According to the researchers, the median time to initial HAQ-DI score response in OPAL Broaden was 29, 53 and 30days in participants treated with tofacitinib 5mg, tofacitinib 10mg, or adalimumab, respectively, compared with 162 and 112days in those who received placebo and switched to tofacitinib 5 mg or 10mg at month 3, respectively.
The median time to initial FACIT-F total score response across both studies was 31 days in participants receiving tofacitinib 5mg, compared with 84 to 91 days in other groups. In OPAL Broaden, the median time to initial response was approximately 11 months for MDA, and 6 to 9months for PASDAS, in patients who received tofacitinib or adalimumab.

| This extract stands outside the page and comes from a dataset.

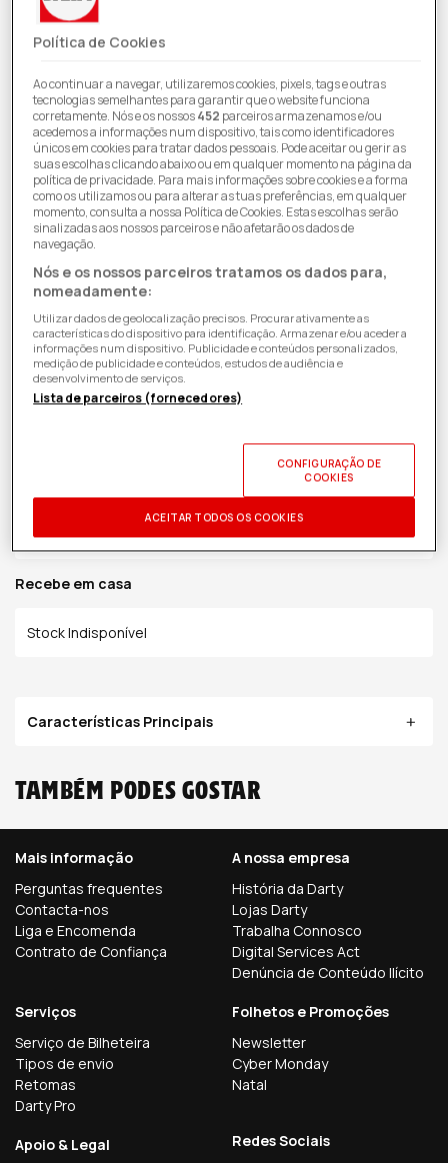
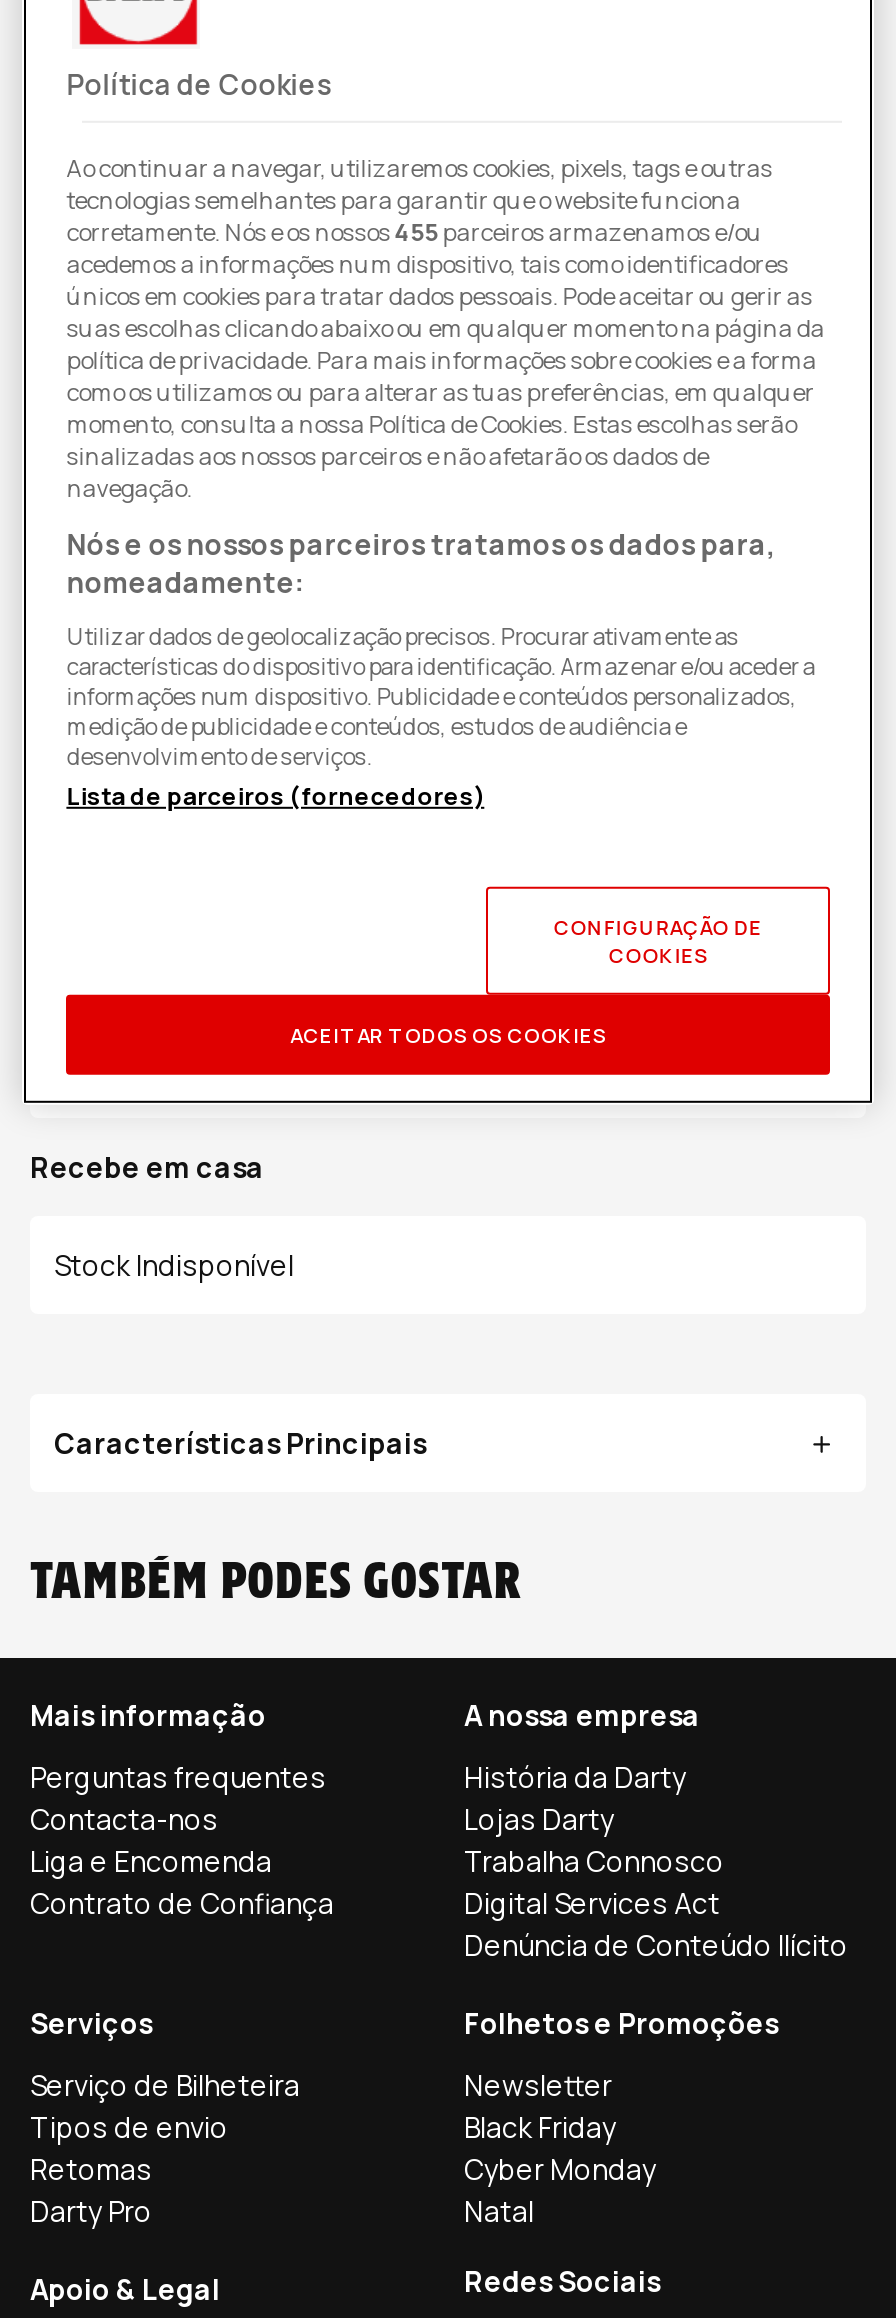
- corretamente. Nós e os nossos452 parceiros armazenamos e/ou
+ corretamente. Nós e os nossos455 parceiros armazenamos e/ou

moved down: Cyber Monday | Natal

+ Black Friday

“This post hoc analysis of data from the OPAL Broaden and OPAL Beyond studies demonstrates the efficacy of tofacitinib 5 mg and 10mg BID on various patient-reported and clinical endpoints over time and shows a shorter time to initial, clinically meaningful response in patients receiving tofacitinib vs. patients switching from placebo to tofacitinib at month 3,” Gladman and colleagues wrote. “Numerical similarity was observed between tofacitinib and adalimumab in OPAL Broaden.
“Our findings provide an estimate for physicians of when a clinically meaningful response can be expected with tofacitinib,” they added. “Considering the limitations noted above, the results of this analysis should be considered exploratory and, therefore, future research is needed for confirmation.”